CAUTIVO Y DESARMADO - PABLO ÁLVAREZ

Buena verdad es que desde la orilla de la piscina todo se ve diferente: en bañador uno tiende a concederle a todo un sentido lúdico y rijoso. Así que, en fin, puede que mi franco descojono cuando he leído el follón en el que andan las izquierdas en Logroño sea debido a la época. Aunque lo dudo: me parece que la cosa sería igual de sainetesca en noviembre.

Recapitulemos.
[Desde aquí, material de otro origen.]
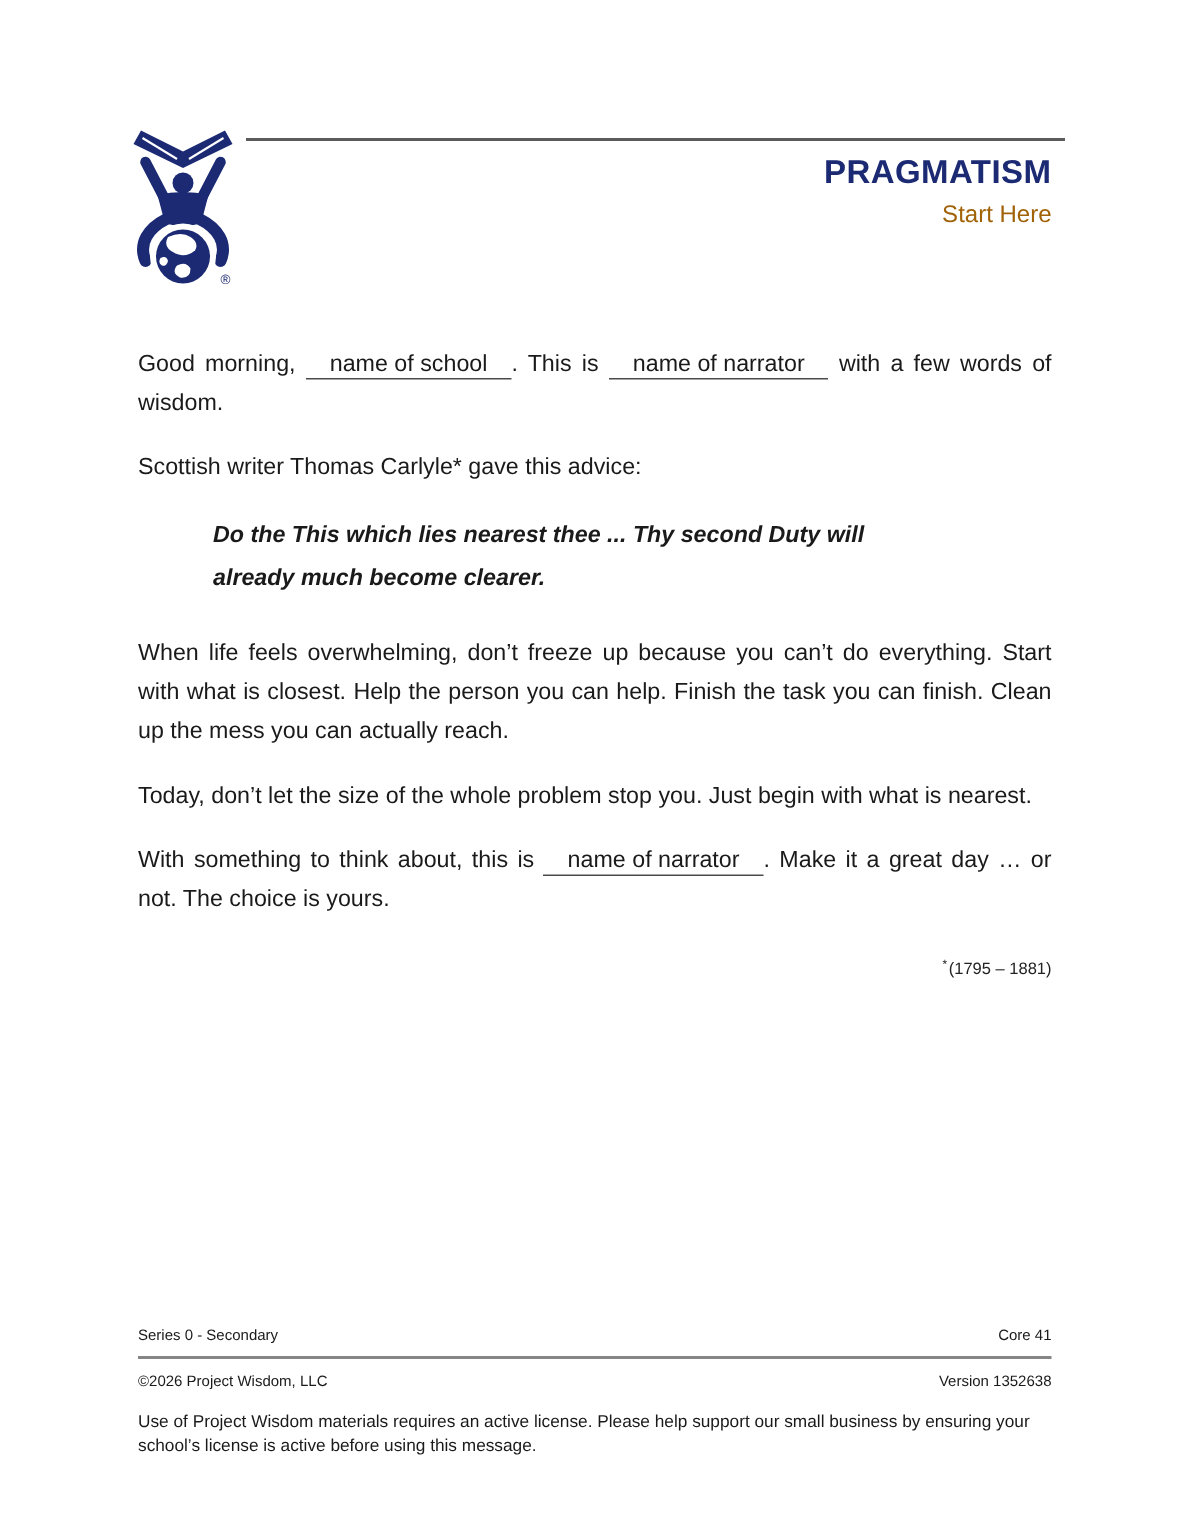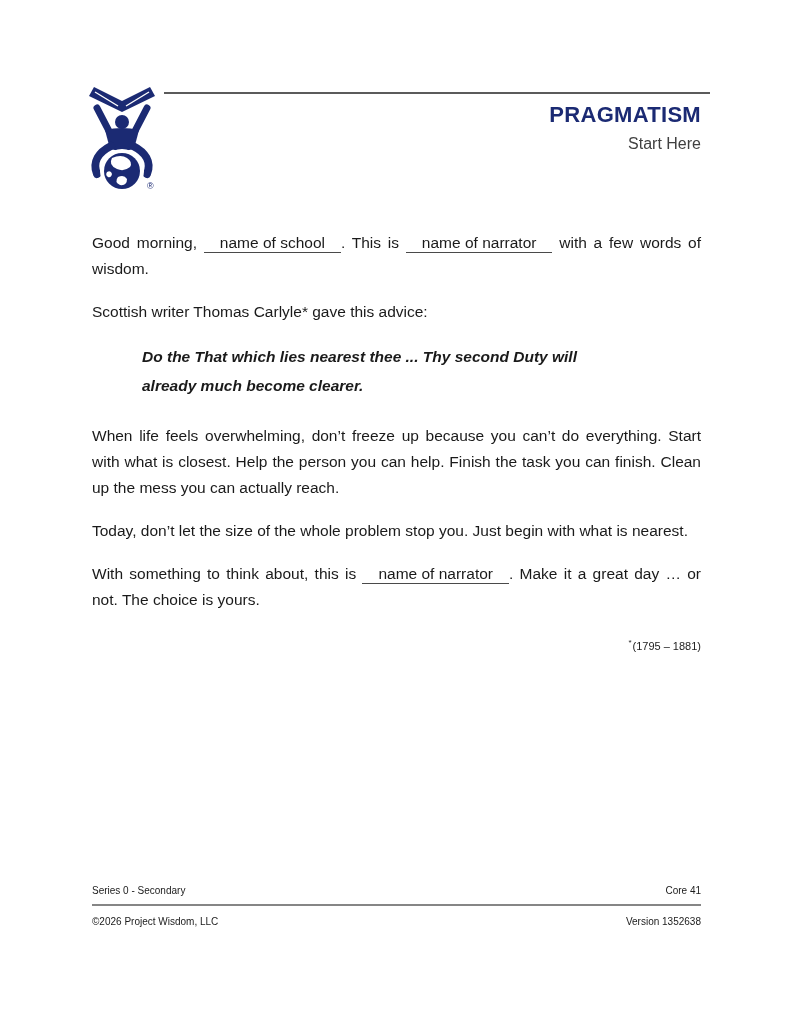"Start Here" .doc-subtitle { color: #404040 -> #a16207 }
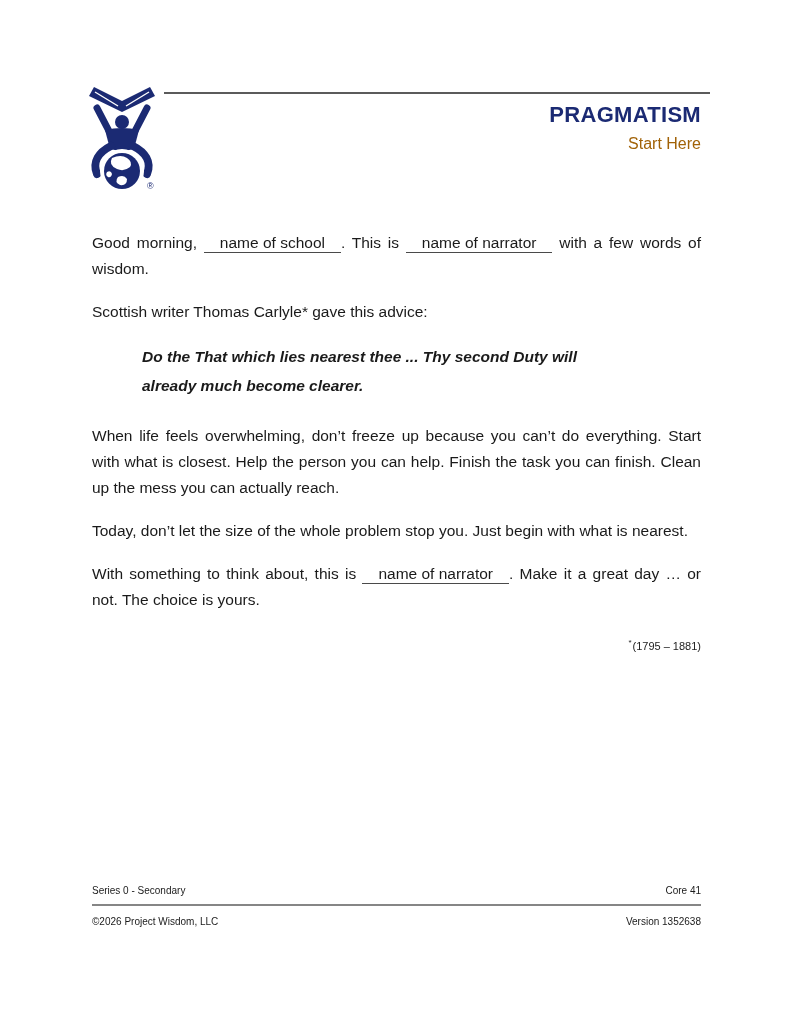"Do the That which lies" div { text: That -> This }
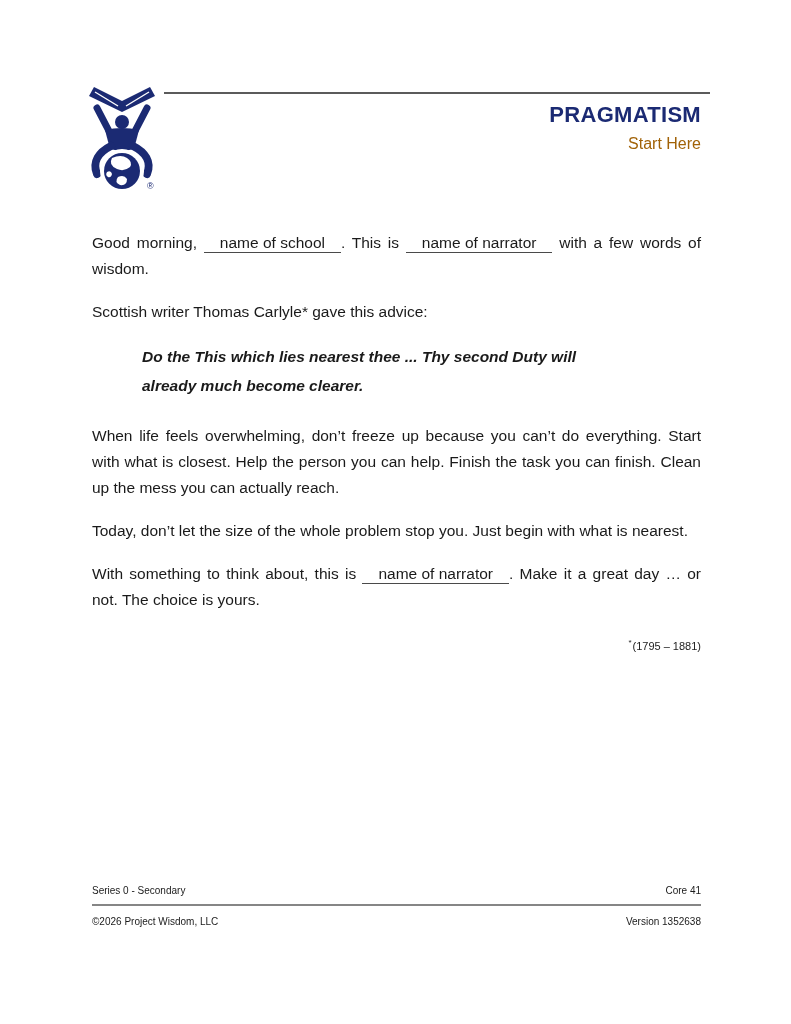"Use of Project Wisdom materials" div.license { html: none -> <div>Use of Project Wisdom materials requires an active license. Please help support our small business by ensuring your school’s license is active before using this message.</div> }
Justo antes de las elecciones municipales de hace dos años, la moda eran las confluencias populares. Ya saben, Carmena, Colau y tal. En Logroño se intentó algo similar pero no resultó, porque Podemos (que para entonces ya había descabezado al ganador en las primeras primarias riojanas por hacer trampas) dijo que no se juntaba. Así que nació una confluencia muy poco confluente, Cambia Logroño, que en realidad eran IU y dos más (con mis respetos a los de Equo, que de otro modo no hubieran soñado con pillar concejal ni jartos de grifa). Pero la cosa coló, y la izquierda-izquierda volvió al Ayuntamiento con cuatro sillas.

El tiempo ha pasado, y ahora los que se sientan en Cambia ya sólo son de IU en el carné, porque andan peleadísimos con la jefatura de su partido. Y esa jefatura les intenta hacer luz de gas poniéndoles los cuernos con el jefe de Podemos en Logroño, Germán Cantabrana, anunciando una confluencia en la que los Cambias, se supone, chuparían banquillo como mucho. Y para redondear la cosa, resulta que Cantrabana también anda peleado con el resto de su partido, que ganas parece tener de tirarlo al Ebro en un saco.

¿Resultado? Y yo qué sé. No sé muy bien si reír o llorar, pero ya que estoy con los pies en el agua, mejor lo primero. Juas.